Já na área a ser colhida, ocorreu o aumento de 1,6 milhão de hectares frente a área colhida em 2025, crescimento anual de 2,0%, correspondendo a 83,2 milhões de hectares. Em relação ao mês anterior, a área a ser colhida apresentou aumento de 265 837 hectares (0,3%). A estimativa da produção de cereais, leguminosas e oleaginosas de março de 2026 é recorde da série histórica do IBGE.

“A estimativa de março é recorde da série histórica do IBGE. Com o aumento mensal de produção em todos os estados da região Centro-Oeste. Porém, chama atenção a queda na safra do Rio Grande do Sul, que sofreu com falta de chuvas e altas temperaturas nos meses de janeiro e fevereiro. Apesar da queda, comparado com 2025, a safra gaúcha é 34,6% superior”, Carlos Barradas, apontou o gerente do LSPA.
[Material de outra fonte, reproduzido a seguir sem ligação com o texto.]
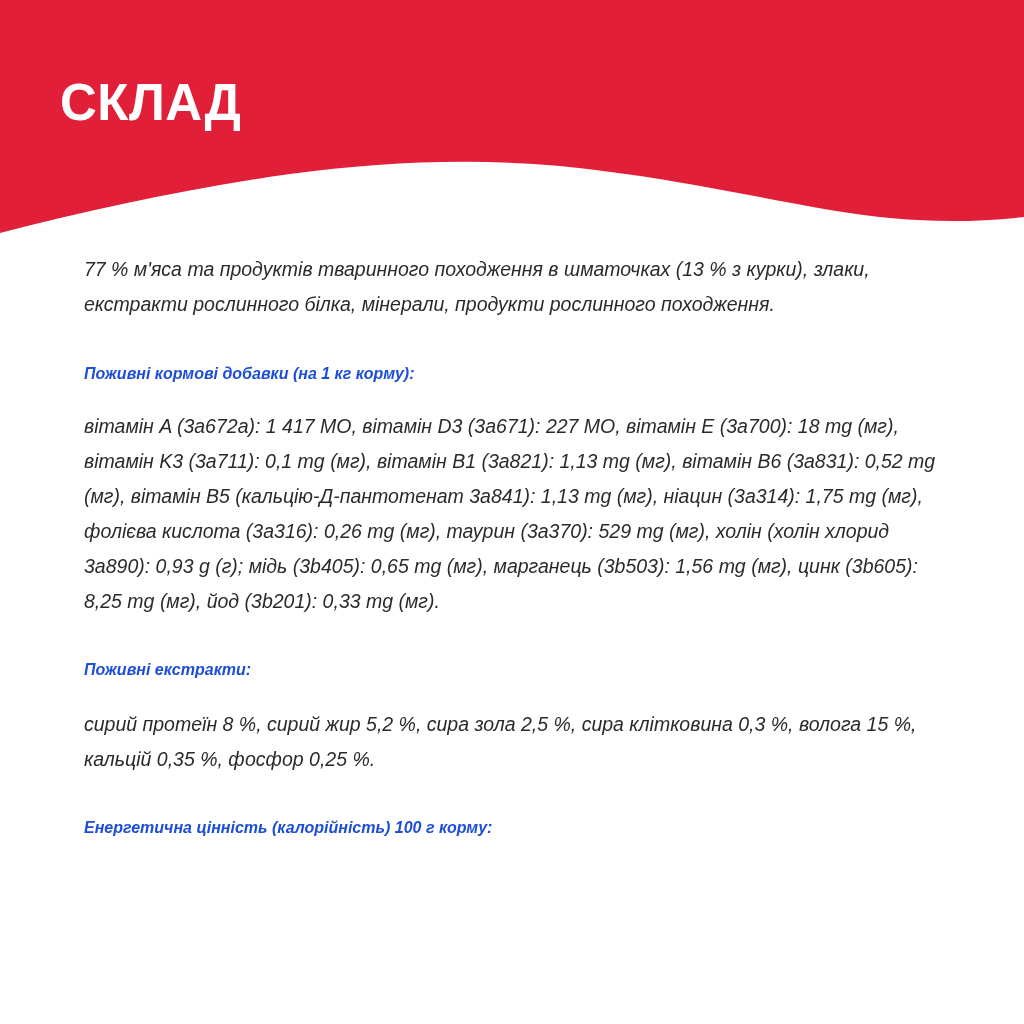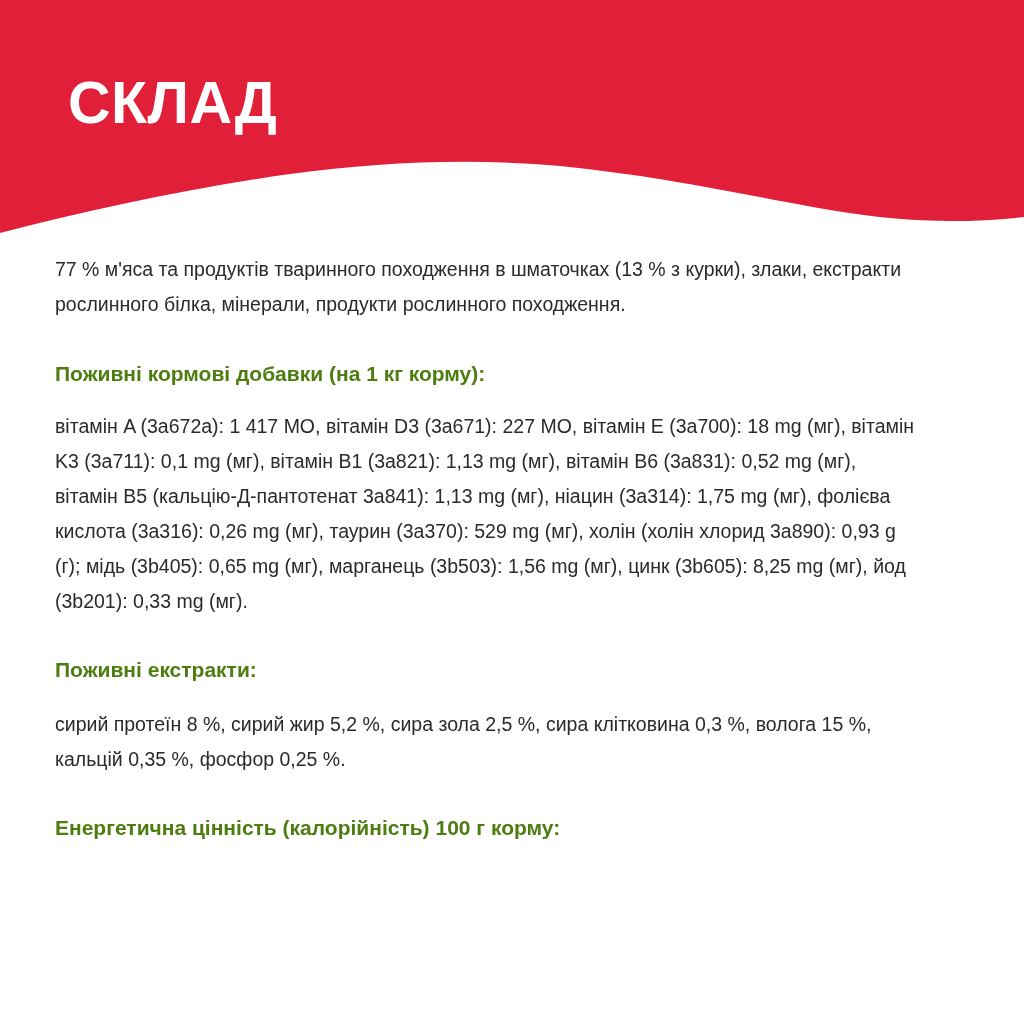"СКЛАД" .banner-title { font-size: 59px -> 51px; left: 68px -> 60px }
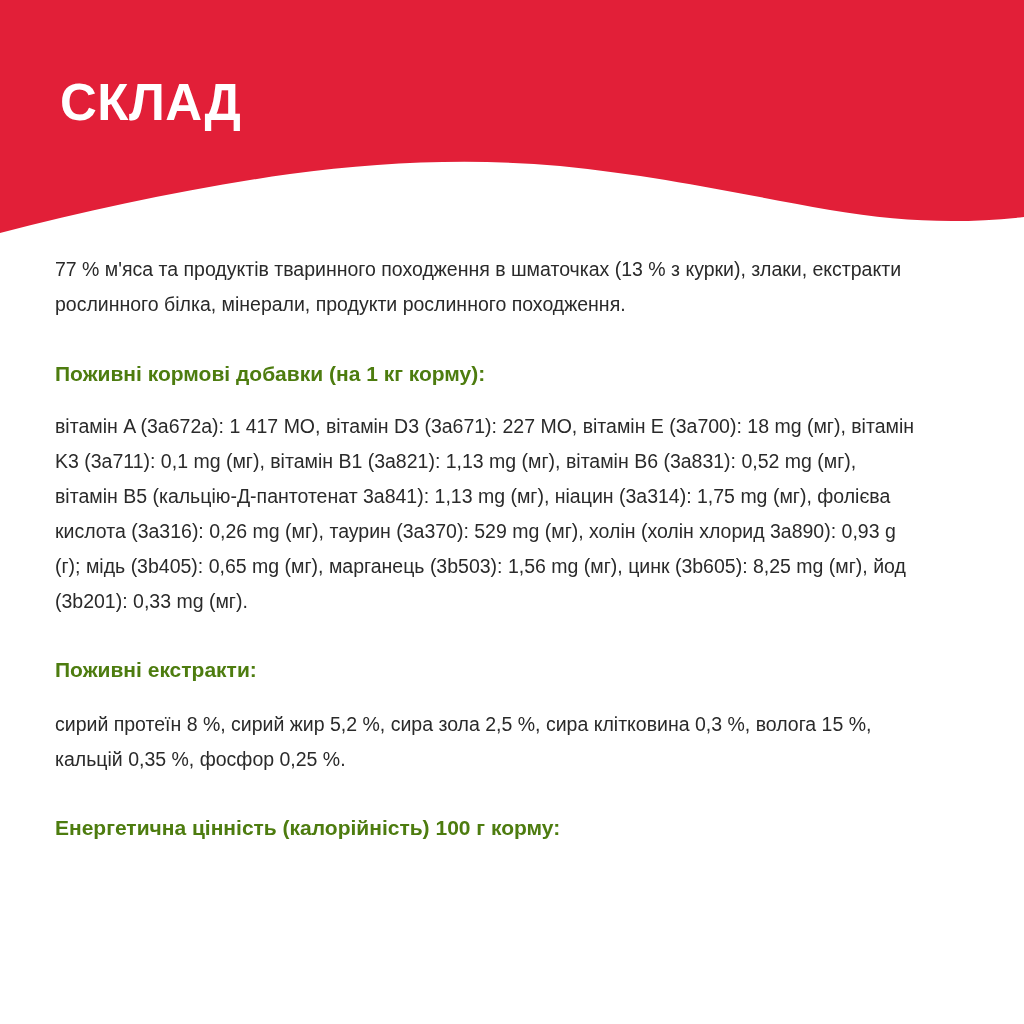"77 % м'яса та продуктів" .content { font-style: none -> italic; left: 55px -> 84px }
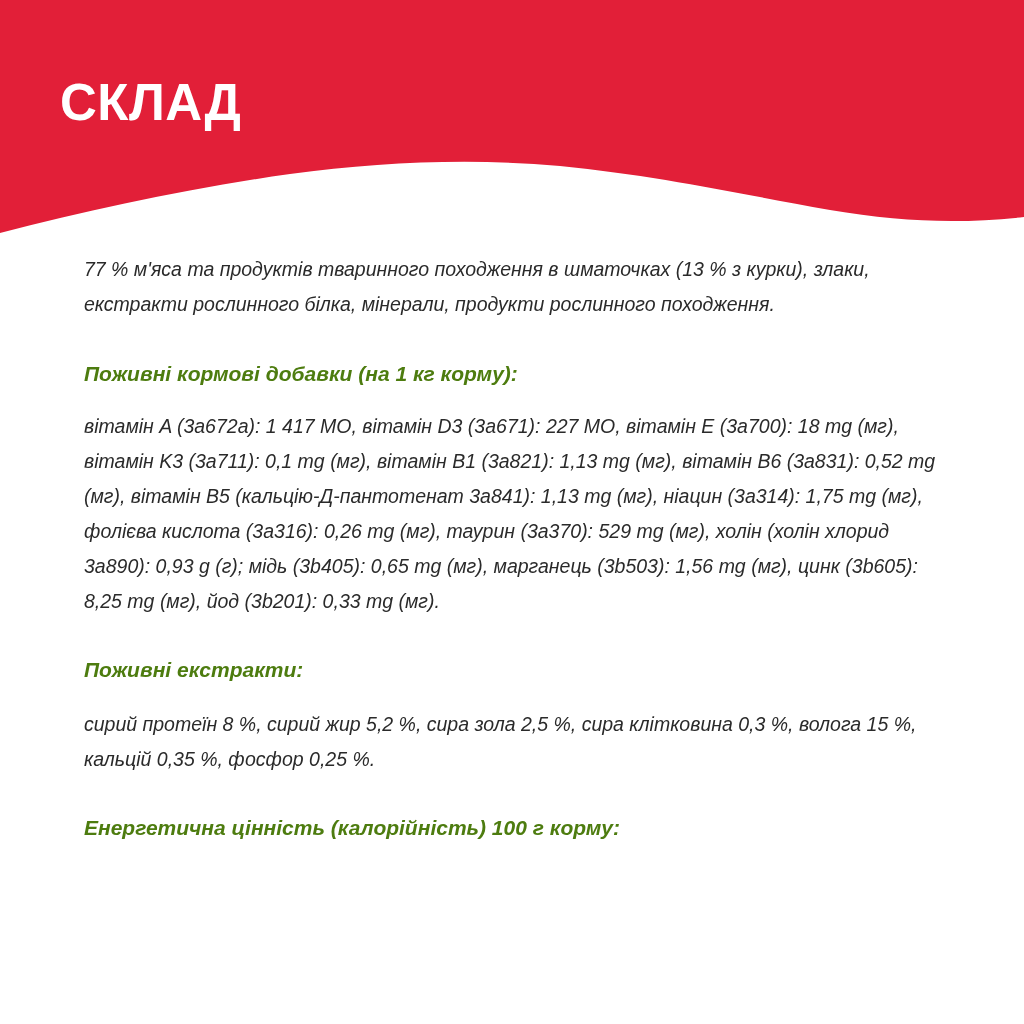"Поживні кормові добавки (на 1" .heading { color: #4d7c0f -> #1d4ed8; font-size: 21px -> 16px }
Mato Grosso mantém liderança na produção de grãos

A estimativa da produção de cereais, leguminosas e oleaginosas apresentou variação anual positiva para as Regiões Sul (7,1%) e a Nordeste (5,6%); e negativas para a Centro-Oeste (-2,3%), a Sudeste (-1,9%) e a Norte (-3,2%). Quanto à variação mensal, apresentaram crescimentos na produção: a Norte (0,3%), a Centro-Oeste (3,9%) e a Nordeste (1,3%). Na Sudeste houve estabilidade (0,0%), enquanto a Sul apresentou declínio (-2,9%).

Na distribuição da produção pelas Unidades da Federação, o Mato Grosso lidera como o maior produtor nacional de grãos, com participação de 31,0%, seguido pelo Paraná (13,7%), Rio Grande do Sul (10,8%), Goiás (10,7%), Mato Grosso do Sul (8,2%) e Minas Gerais (5,4%), que, somados, representaram 79,8% do total.

Soja tem previsão de novo recorde na série histórica em 2026

Foto: Divulgação/Aprosoja MT

A estimativa da produção de soja alcançou novo recorde na série histórica em 2026, totalizando 173,7 milhões de toneladas, aumento de 0,3% em relação ao mês anterior e de 4,6% maior em comparação à quantidade obtida no ano anterior. A área cultivada deve crescer 1,0% e alcançar 48,3 milhões de hectares, enquanto o rendimento médio, de 3 603 kg/ha, deve crescer 3,6% em relação ao ano anterior.

“As projeções indicam uma safra histórica, impulsionada por condições climáticas favoráveis na maior parte das Unidades da Federação produtoras e pela recuperação parcial da safra gaúcha”, destaca o gerente do LSPA, Carlos Barradas.

O Mato Grosso, maior produtor nacional da oleaginosa, estimou uma produção de 50,5 milhões de toneladas, aumentos de 4,1% em relação ao estimado em fevereiro e de 0,7% em relação ao volume colhido no ano anterior. O Mato Grosso do Sul aguarda uma produção de 15,6 milhões de toneladas, crescimentos de 4,5% em relação a fevereiro. O Paraná, com uma produção de 22,1 milhões de toneladas, deve ter o segundo maior volume colhido do País, com declínio de 0,9% em relação ao mês anterior. O Rio Grande do Sul estimou uma produção de 18,4 milhões de toneladas, declínio de 11,5% em relação ao mês anterior. Em Santa Catarina, a produção deve alcançar 3,1 milhões de toneladas, aumento de 1,0% em relação ao mês anterior.